A 2001 study by Leonard Leibovici used records of 3,393 patients who had developed blood infections at the Rabin Medical Center between 1990 and 1996 to study retroactive intercessory prayer.[28] To compound the alleged miraculous power of prayer itself, the prayers were performed after the patients had already left the hospital. All 3,393 patients were those in the hospital between 1990 and 1996, and the prayers were conducted in 2000. Two of the outcomes, length of stay in the hospital and duration of fever, were found to be significantly improved in the intervention group, implying that prayer can even change events in the past. However, the "mortality rate was lower in the intervention group, but the difference between the groups was not significant." Leibovici concluded that "Remote, retroactive intercessory prayer was associated with a shorter stay in hospital and a shorter duration of fever in patients with a bloodstream infection." Leibovici goes on to note that in the past, people knew the way to prevent diseases (he cites scurvy) without understanding why it worked. In saying so, he suggests that if prayer truly does have a positive effect on patients in hospital, then there may be a naturalist explanation for it that we do not yet understand. After many scientists and scholars criticized this retroactive study,[29] Leibovici stated in 2002 that the "article has nothing to do with religion. I believe that prayer is a real comfort and help to a believer. I do not believe it should be tested in controlled trials."[30] The study has been summarised as being "intended lightheartedly to illustrate the importance of asking research questions that fit with scientific models."[31]
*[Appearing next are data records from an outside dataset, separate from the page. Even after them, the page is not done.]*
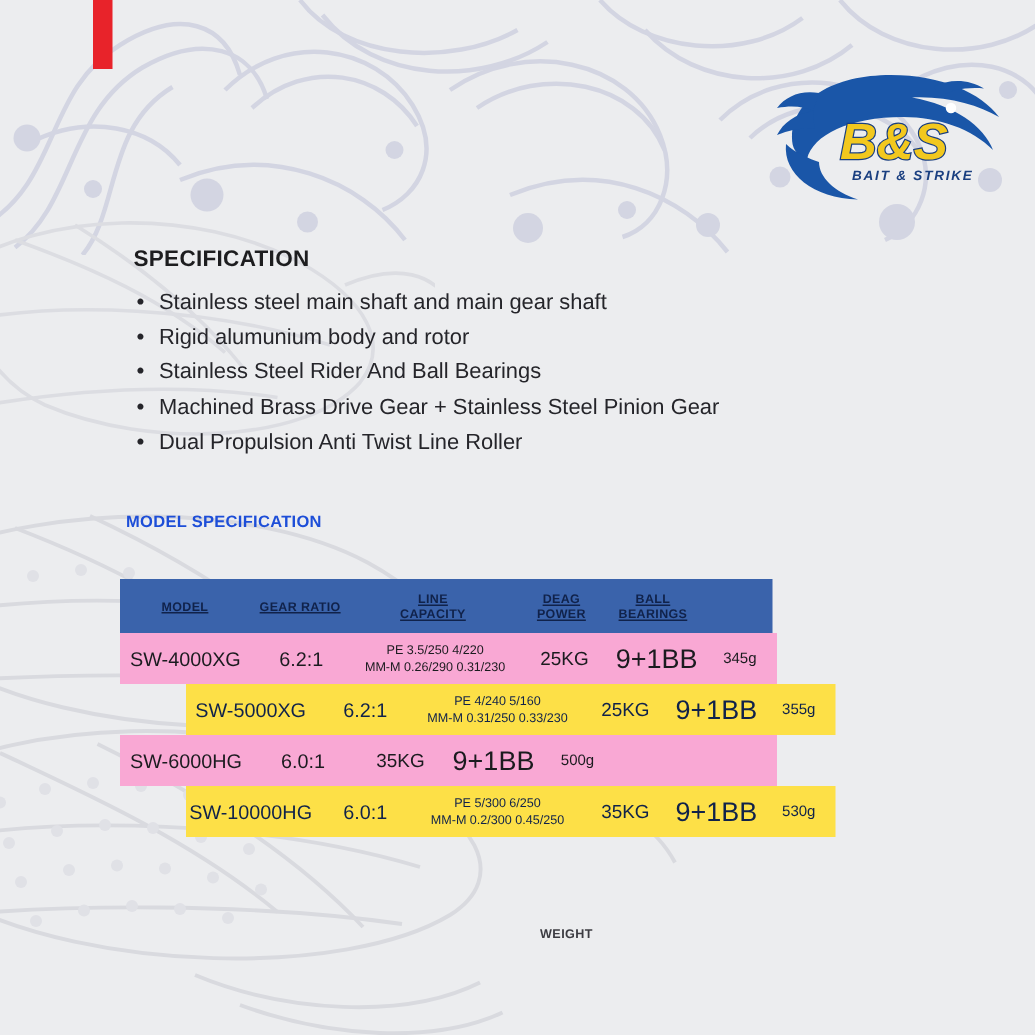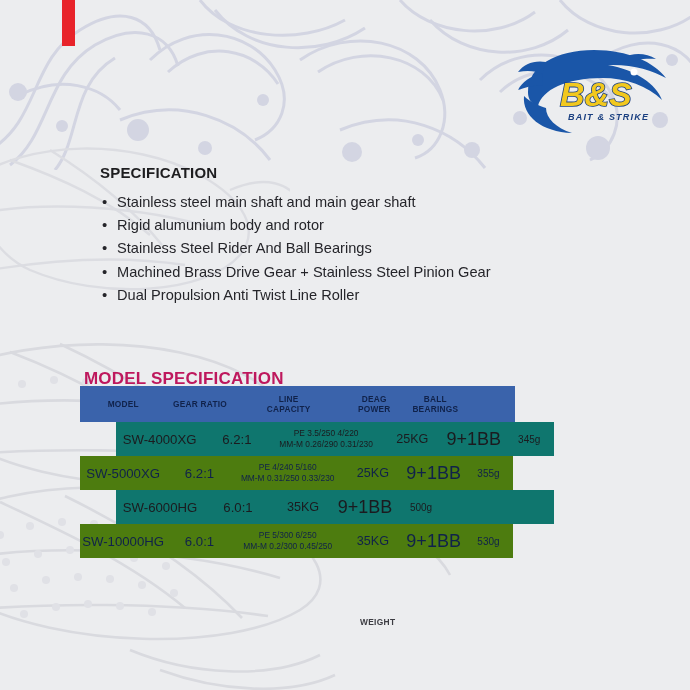--- a/index.html
+++ b/index.html
@@ -74,7 +74,7 @@
   
   .spec-section {
     position: absolute;
-    left: 100px;
+    left: 89px;
     top: 164px;
     width: 470px;
   }

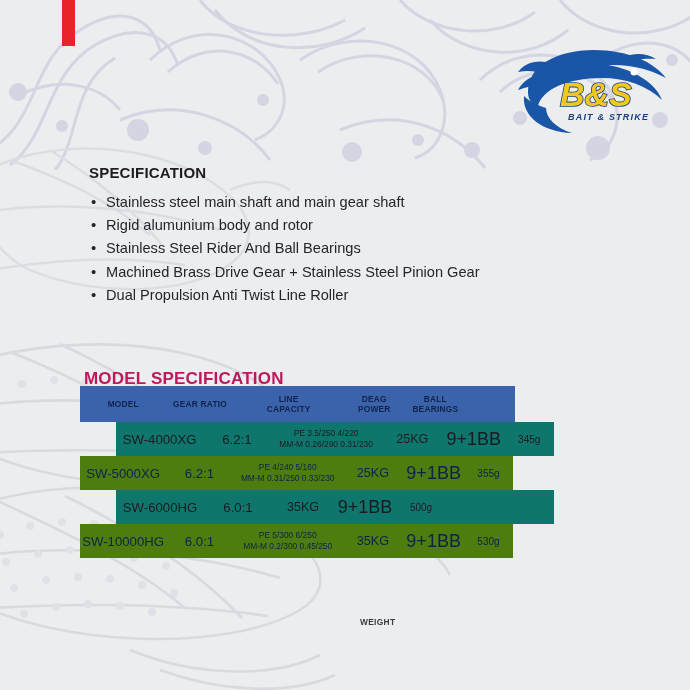--- a/index.html
+++ b/index.html
@@ -110,10 +110,10 @@
   .model-heading {
     position: absolute;
     left: 84px;
-    top: 369px;
-    font-size: 17px;
-    font-weight: bold;
-    color: #be185d;
+    top: 342px;
+    font-size: 11px;
+    font-weight: bold;
+    color: #1d4ed8;
     letter-spacing: 0.2px;
   }
 

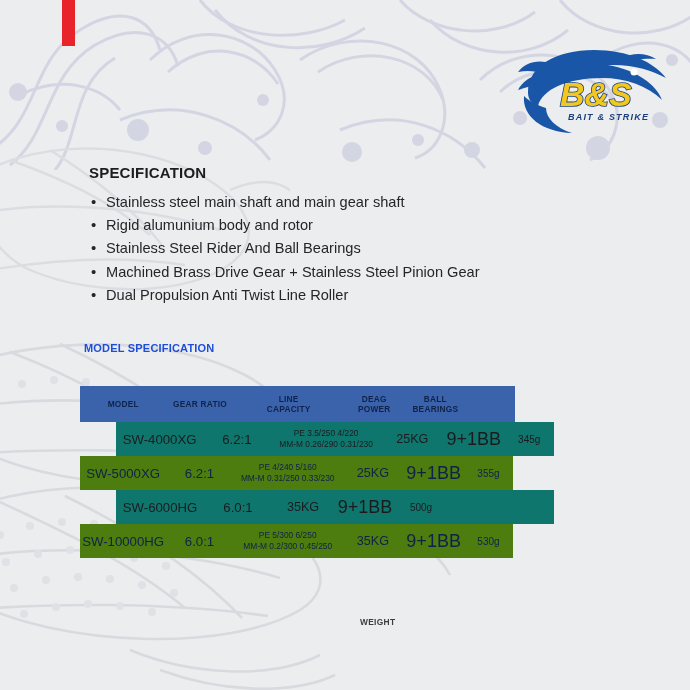--- a/index.html
+++ b/index.html
@@ -141,6 +141,7 @@
     letter-spacing: 0.25px;
     text-align: center;
     line-height: 10px;
+    text-decoration: underline;
   }
   .row-white { background: #0f766e; width: 438px; margin-left: 36px; }
   .row-blue  { background: #4d7c0f; width: 433px; }

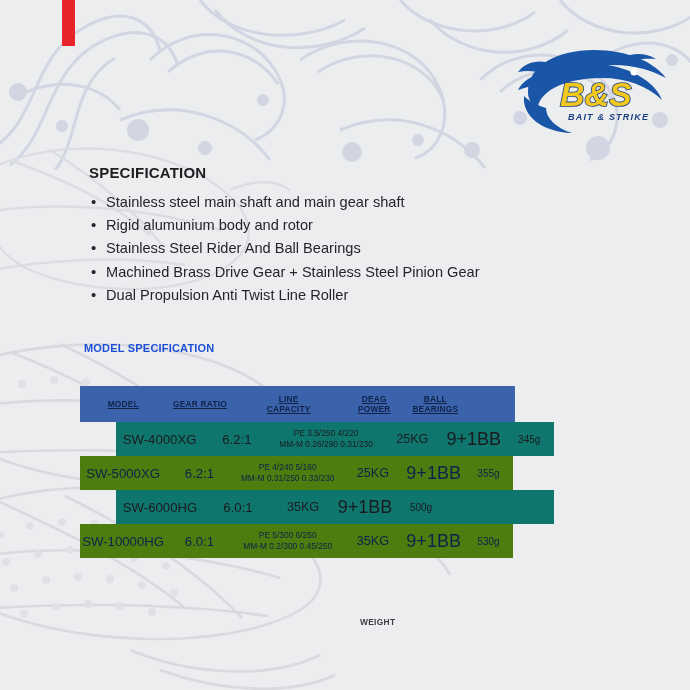--- a/index.html
+++ b/index.html
@@ -143,7 +143,7 @@
     line-height: 10px;
     text-decoration: underline;
   }
-  .row-white { background: #0f766e; width: 438px; margin-left: 36px; }
+  .row-white { background: #f9a8d4; width: 438px; }
   .row-blue  { background: #4d7c0f; width: 433px; }
   .row-white .cell { color: #1b1b1f; }
   .row-blue  .cell { color: #10224a; }

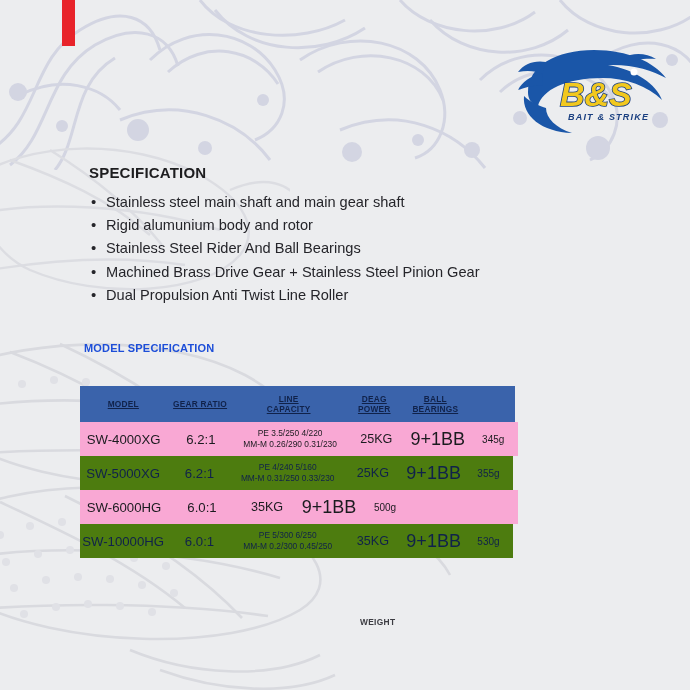--- a/index.html
+++ b/index.html
@@ -144,7 +144,7 @@
     text-decoration: underline;
   }
   .row-white { background: #f9a8d4; width: 438px; }
-  .row-blue  { background: #4d7c0f; width: 433px; }
+  .row-blue  { background: #fde047; width: 433px; margin-left: 44px; }
   .row-white .cell { color: #1b1b1f; }
   .row-blue  .cell { color: #10224a; }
In 2003, Larry Dossey, the executive editor of the journal Explore: The Journal of Science & Healing and an advocate of faith healing[32] co-authored a paper responding to Leibovici which discussed possible mechanisms to explain the results reported.[33] Olshansky and Dossey invoked quantum mechanics to explain not only the benefits of intercessory prayer, but also how it might operate retroactively,[33] drawing strong criticisms from physicist Victor Stenger and physician Jeffrey Bishop.[31] The observer effect is regularly used to suggest that conscious control of physical reality is predicted by quantum mechanics, but this misconception "can be traced to a misinterpretation of wave-particle duality."[31] In relation to backwards causality, Stenger noted that "the results of some quantum experiments may be interpreted as evidence for events in the future affecting events in the past at the quantum level, [but] no theoretical basis exists for applying this notion on the macroscopic scale of human experience."[31] He concluded that while "the atoms in biological systems are quantum in nature ... their collective behaviour does not exhibit any quantum effects. ... What is more, even if the brain were a quantum system, that would not imply that it can break the laws of physics any more than electrons or photons, which are inarguably quanta."[31] One further point which illustrates that Dossey and Olshansky do not understand the physics they are using is seen in their invocation of quantum nonlocality in explaining backward causation, stating that "[r]etroactive prayer may be less absurd than [Leibovici] supposes, in the light of the discovery of non-local phenomena."[33] Unfortunately, the two are mutually incompatible: in allowing reverse causality in a model, the phenomenon of nonlocality ceases.[31] Dossey has written in Explore about coining the term "nonlocal mind" in 1987,[34] though quantum nonlocality goes back to a 1935 paper by Einstein, Podolsky, and Rosen.[35] Olshansky and Dossey defended their work from various critics in the British Medical Journal's rapid response section[36]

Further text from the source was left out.